Since this method is a rotation, we may begin at any stage of it, so let us start with the strawberries. I will try to show how some of the ideas I have already mentioned apply in this scheme. Let me say at this point that I have eaten strawberries prepared in every way I could think of, and that my notion of perfection is to pick the berries dead ripe after the sun has evaporated excess moisture, and eat them immediately when they are still warm, but swimming in heavy chilled cream. If you have not tired organically grown strawberries this way, you may still be wondering if they are worth the time and trouble they require.

Now for the rotation. I set a new bed every year, buying 100 virus-free plants, and spacing them in four rows one foot apart, with the plants also one foot apart in rows. The plants are set through a thin mulch left from the previous season, and more hay is added as growth occurs, and as weeds need to be smothered. Since I want results, not only on the strawberries, but on the corn to follow, I spread 100 pounds of Bovung and 50 pounds of bone meal over the bed as soon as the plants are well started. I remove all runners the first year, which sounds like a lot of work. Actually, however, it takes about ten minutes a week. A walk down each side of the bed, with a pair of grass shears in hand, will take care of the runners about as quickly as you would ordinarily inspect the plants anyway.

As early as possibly the following spring, before the strawberry plants are getting into full leaf, I seed sweet corn between the rows along each side of the bed. A string keeps the corn rows straight, and I push the kernels into the ground with my fingers, spacing them closely, and taking account of the way the strawberry plants are developing. When the berries are ready to pick in June, the corn should be four or five inches high, and easy to avoid in the harvesting. The corn should be an early and strong-growing variety. I count on the five 25-plant rows of corn to yield at least fifteen dozen fine ears, and have not been disappointed yet. While the corn is growing it needs no attention at all. The strawberry plants continue to live and to shade the corn roots, and the corn thrives on the extra Bovung and bone meal applied earlier.
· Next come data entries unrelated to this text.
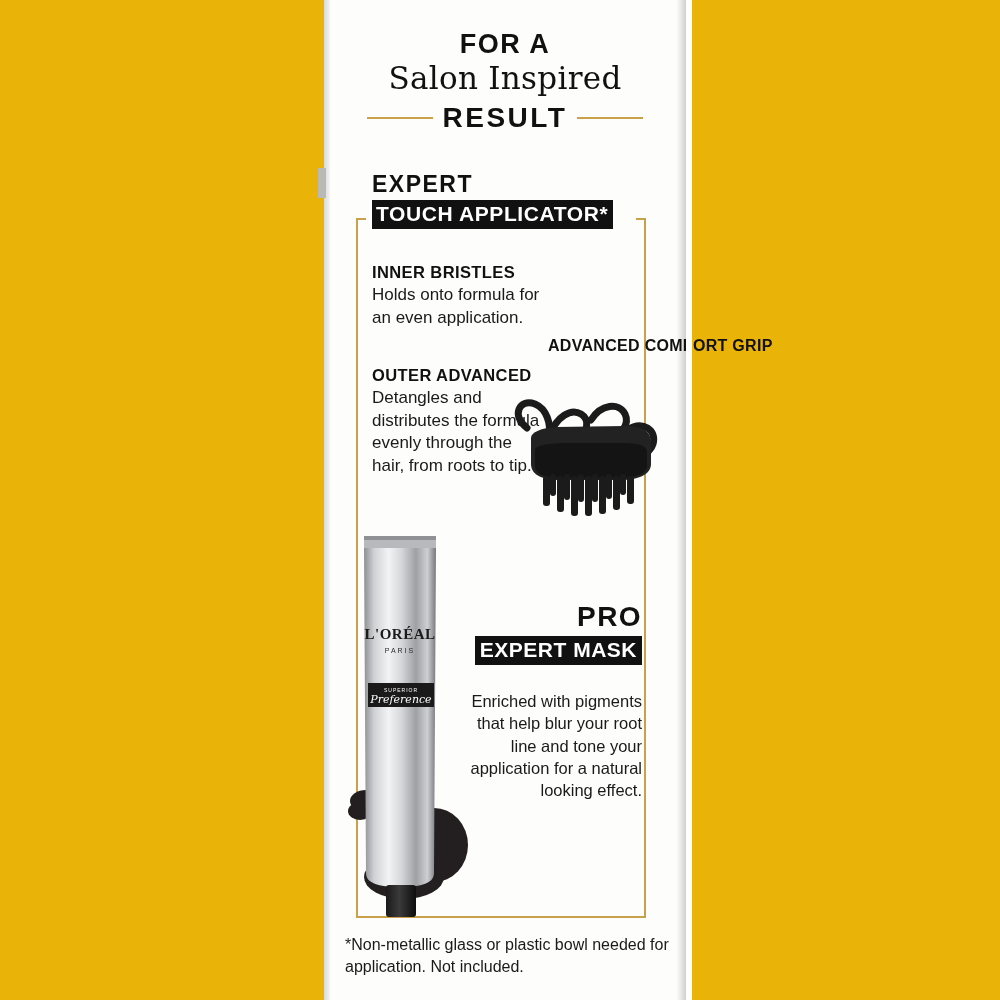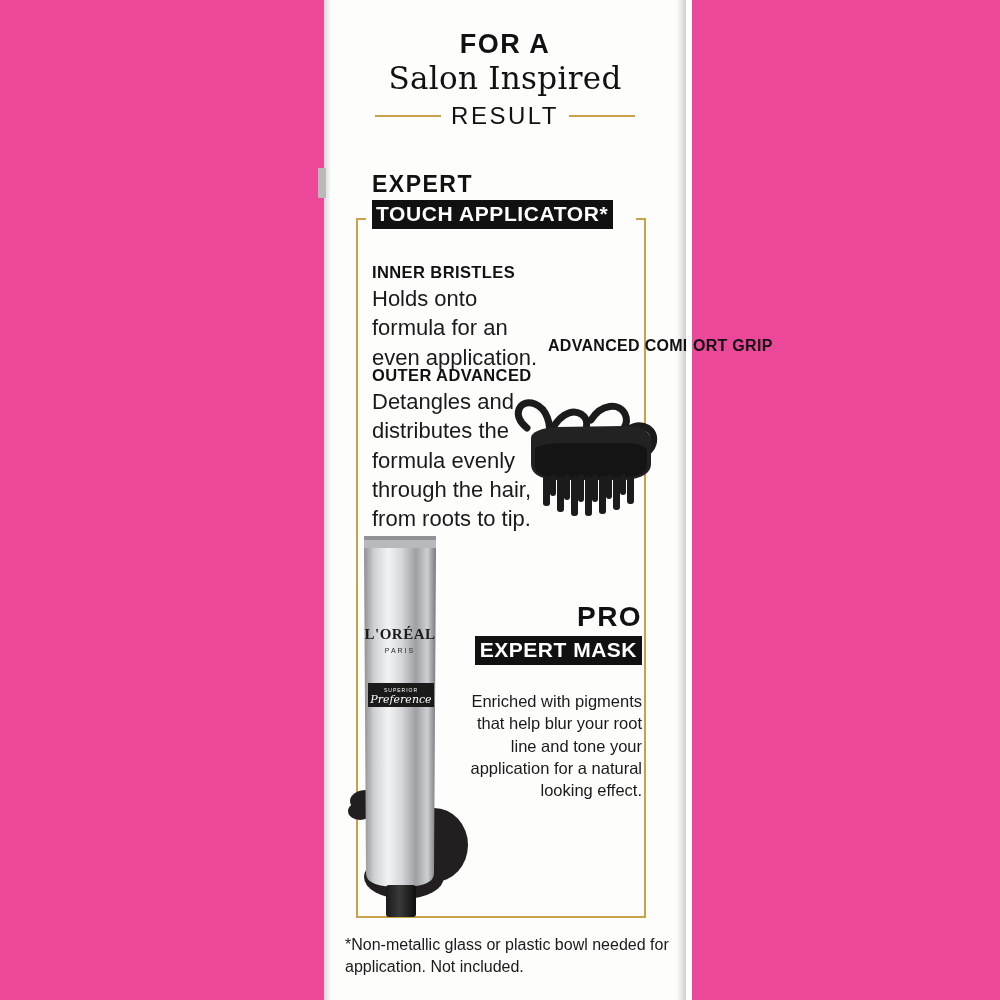"FOR A" #page { background: #ec4899 -> #eab308 }
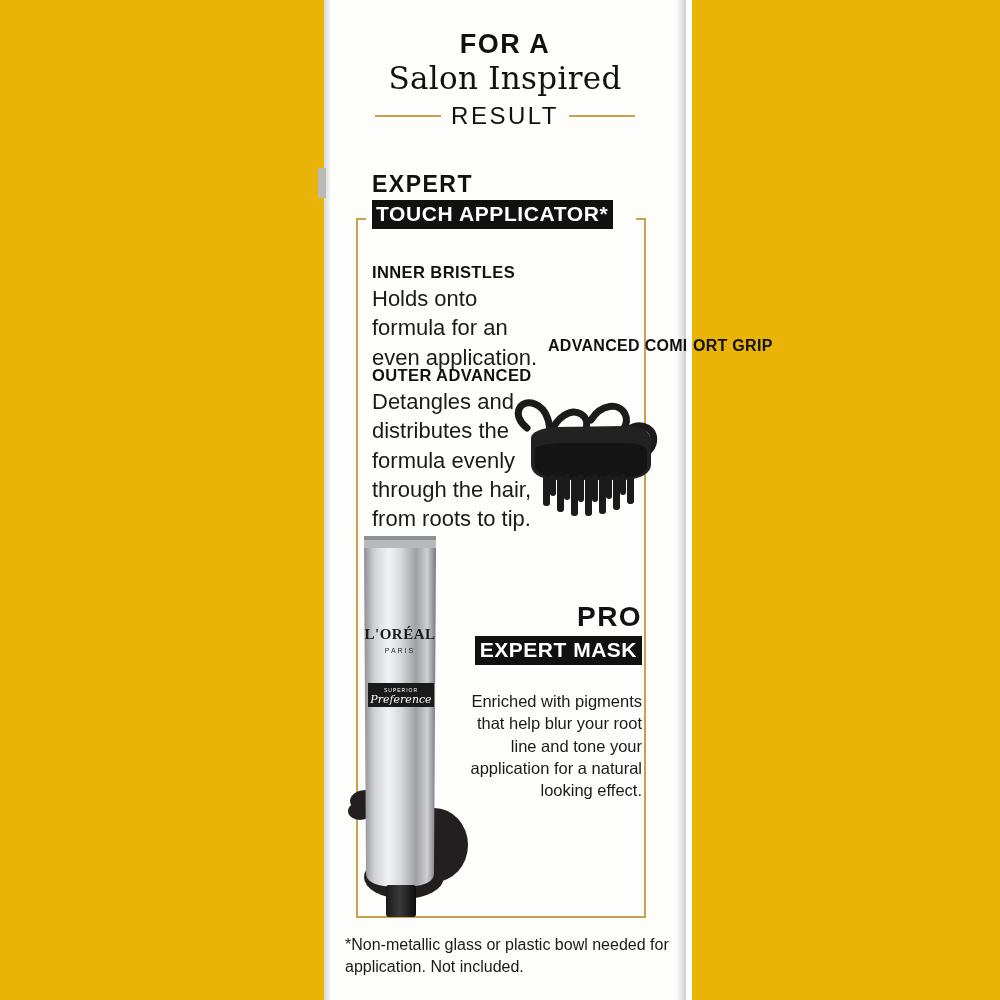"RESULT" .hdr-line3 { font-size: 24px -> 28px; font-weight: normal -> bold }
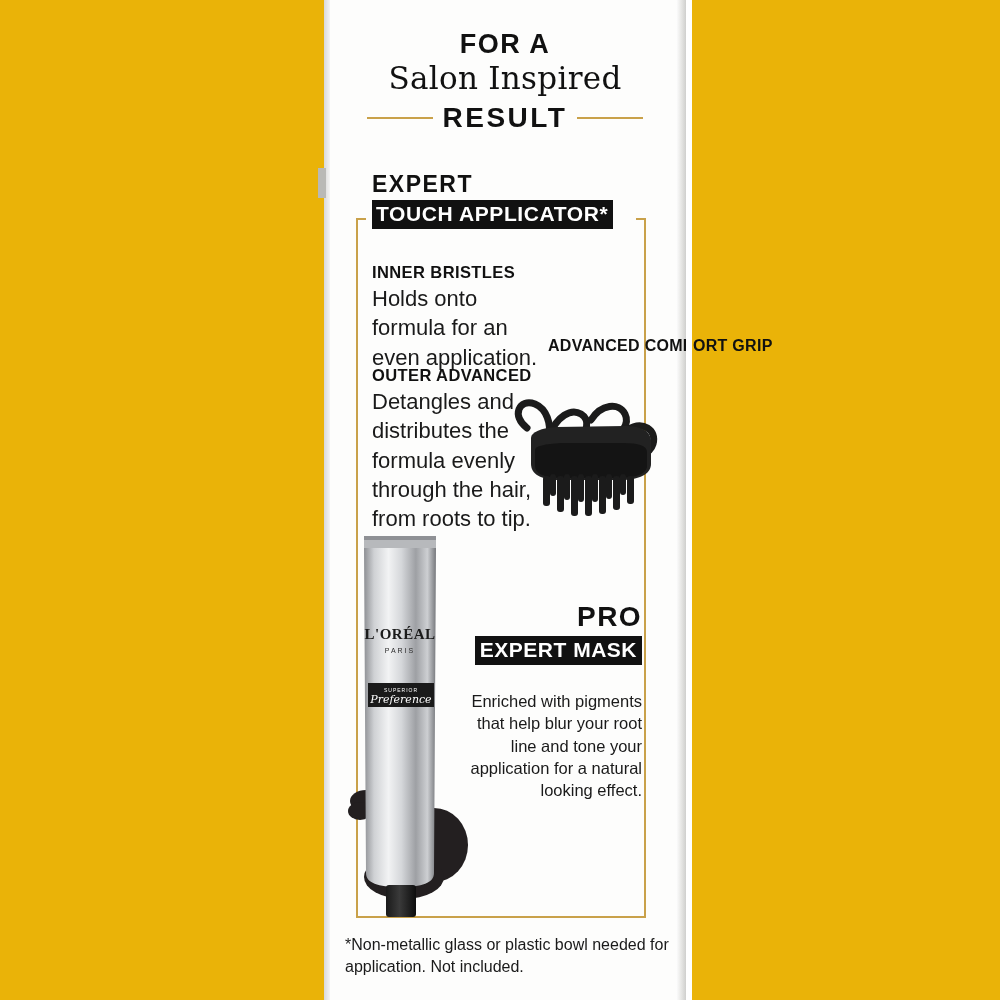"Holds onto formula for an" .tb-body { font-size: 22px -> 17px }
After the corn has all been harvested, the stalks are simply flattened to the ground over the surviving strawberry plants and covered with several inches of hay. The following spring, potatoes are laid on top of whatever remains of al this, and mulched with a heavy hay blanket. Again, nothing remains to be done but to gather potatoes, as they are wanted. According to the chemical school, everything should be riddled by insects and diseases, but I have barely enough evidence of these to realize what is supposed to be destroying my crops. I harvest all my potatoes with my bare hands, because it is so satisfying to handle the living soil and to discover one handsome tuber after another growing in it. The potato harvest thus leaves the whole space in perfect condition for the next crop. I merely cover the ground with hay, and wait for my strawberry plants to arrive.